Comment qualifier ce récent 1er mai autrement que de « dies irae » ? Avant que les brins de muguet ne sonnent le jour J, tout avait commencé à clocher à Paris, mais pas que… A Dijon, les professionnels de l’hôtellerie sous l’égide de leur syndicat l’UMIH 21 accusaient, dès le 23 avril, les agents de la Direction du Travail de Côte-d’Or de « pousser le bouchon un peu loin », en interdisant aux restaurants, brasseries ou cafés d’accueillir les Dijonnais ainsi que les touristes.
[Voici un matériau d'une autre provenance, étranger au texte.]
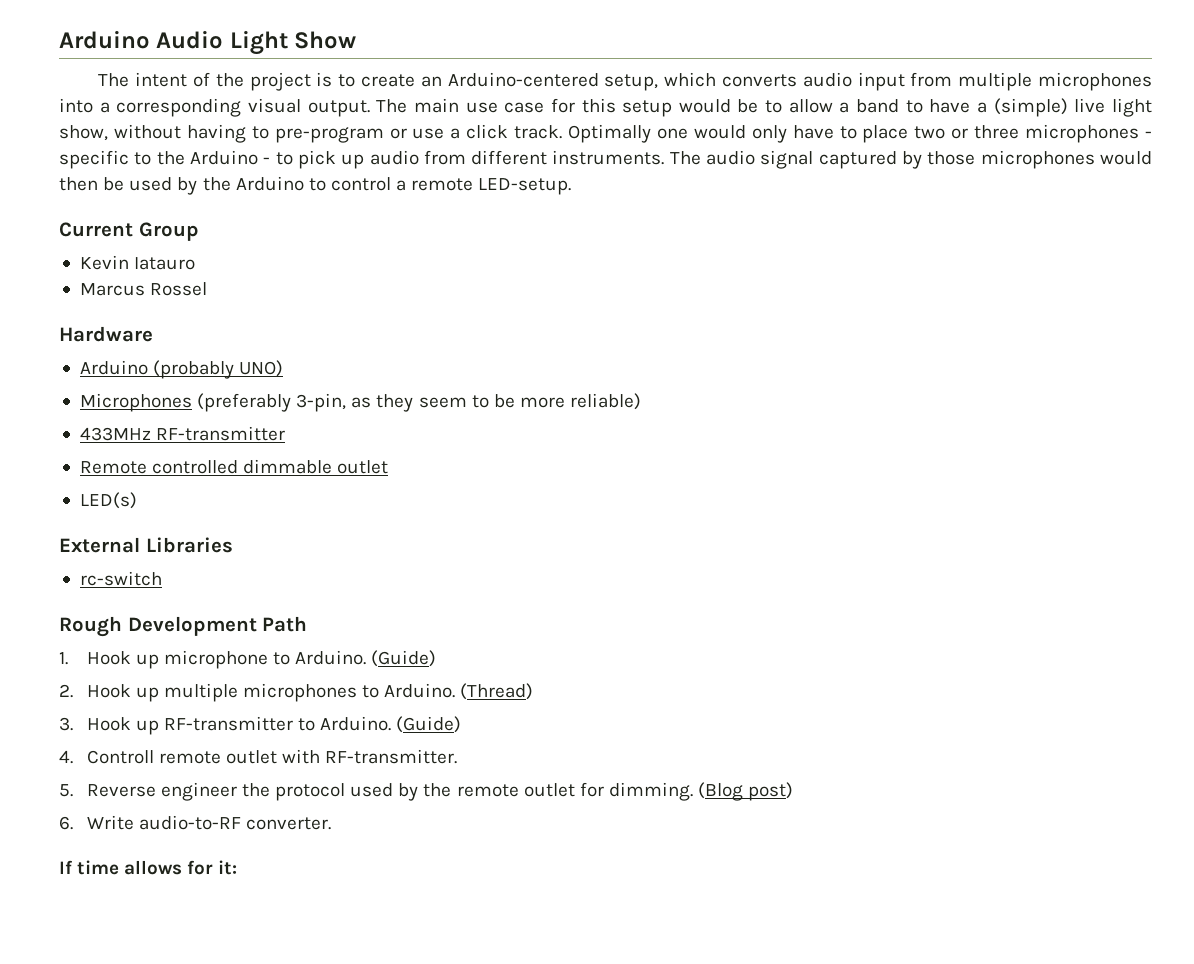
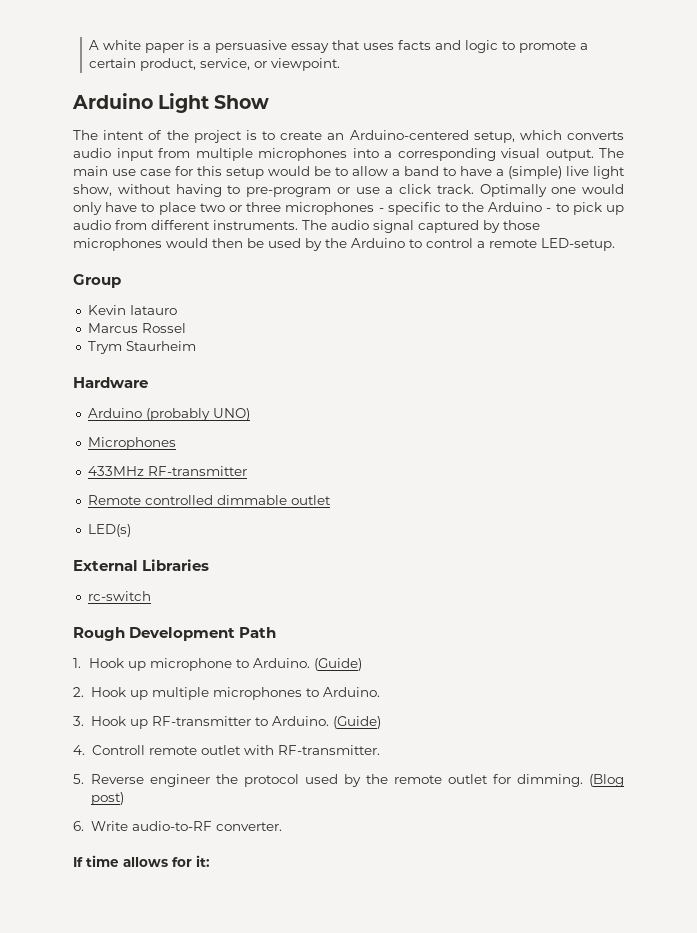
[59,30,224,49] Arduino Audio -> [89,40,589,53] [89,58,341,71] [72,93,153,109] A white paper is a persuasive essay that uses facts and logic to promote a certain product, service, or viewpoint. // Arduino
[59,222,133,237] Current -> (615, 244) none
(208, 289) none -> [87,341,196,354] // Trym Staurheim
[197,393,642,412] (preferably 3-pin, as they seem to be more reliable) -> (176, 443) none
[460,683,534,700] (Thread) -> (380, 692) none

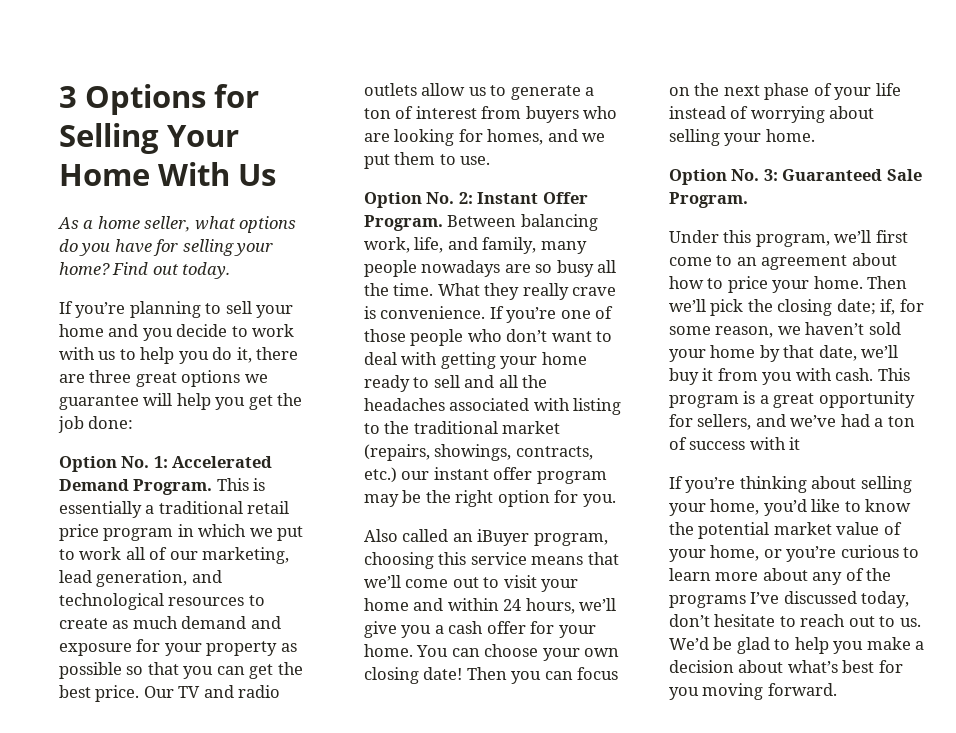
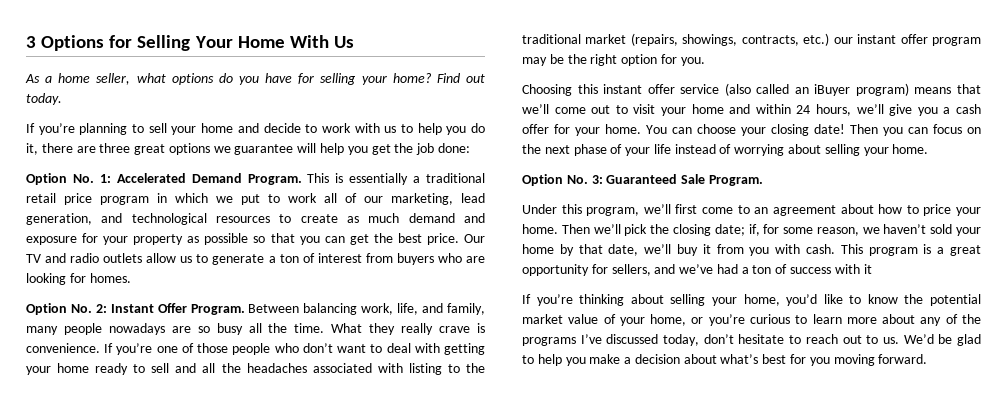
[142,328,173,341] you -> (259, 128) none
[487,129,606,145] [364,152,491,169] homes, and we put them to use. -> [89,273,131,283] homes.
[364,529,608,546] [364,552,527,569] Also called an iBuyer program, choosing this service -> [522,83,909,96] Choosing this instant offer service (also called an iBuyer program)
[584,648,620,657] own -> (766, 131) none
Et ce en dépit d’un article du code du travail qui avait permis dans le passé de « déroger au chômage du 1er mai » et donc d’ouvrir les établissements – avec des salariés volontaires rémunérés le double.
Après avoir écouté attentivement Emmanuel Macron dire à l’issue du Grand Débat qu’il fallait travailler plus (voire même rendre ouvré un jour férié), l’hôtellerie-restauration avait repris l’espoir que la parole présidentielle fasse bouger les lignes . Que nenni ! On imagine donc la fureur de toute la profession alors que les touristes ont afflué, attirés qu’ils sont par la cité des Ducs classée au patrimoine mondial de l’Unesco. Mais qu’est-ce qui peut bien motiver ce coup de frein au commerce local ? Pourquoi ces fonctionnaires vont-ils à contre-courant des intérêts de Dijon, alors qu’ils sont au fait des difficultés économiques que traverse la région ? Résultat des courses : hormis quelques boulangeries et une ou deux supérettes, seuls Mac Do, rue de la Liberté, et La Mie Câline rue Bossuet tenaient… table ouverte!
Il est vrai que ce 1er mai a eu les saveurs de l’amertume : les comparses que furent Gilets Jaunes et Black Blocs ont tenu les rôles principaux dans ce théâtre de l’absurde et de la cruauté, surtout si l’on songe à cette intrusion irresponsable dans le service de réanimation de la Pitié-Salpétrière. Qu’en pensent in fine les acteurs traditionnels de toujours du 1er mai – PC, CGT, CFDT, FSU etc – qui se sont vu confisquer la parole et ont occupé – invitus invitam – le bas de l’affiche ? Philippe Martinez, qui ne passe pas pour un phare de la pensée, est le seul leader syndical à y être allé d’une tirade, dont n’aurait pas voulu Flaubert pour son Bouvard et Pécuchet… Le 1er mai s’est donc achevé sur un tomber de rideau en lambeaux. La faute à qui ? Sans aucun doute à tous ces patrons de syndicats qui, ces années dernières, ont recruté des adhérents dans la fonction publique, chez les cadres moyens, mais peu ou pas parmi les rangs d’une classe ouvrière et populaire en urgence absolue. D’où cette interrogation: notre 1er mai, si laïc et républicain, ne doit-il pas trouver son chemin de Damas?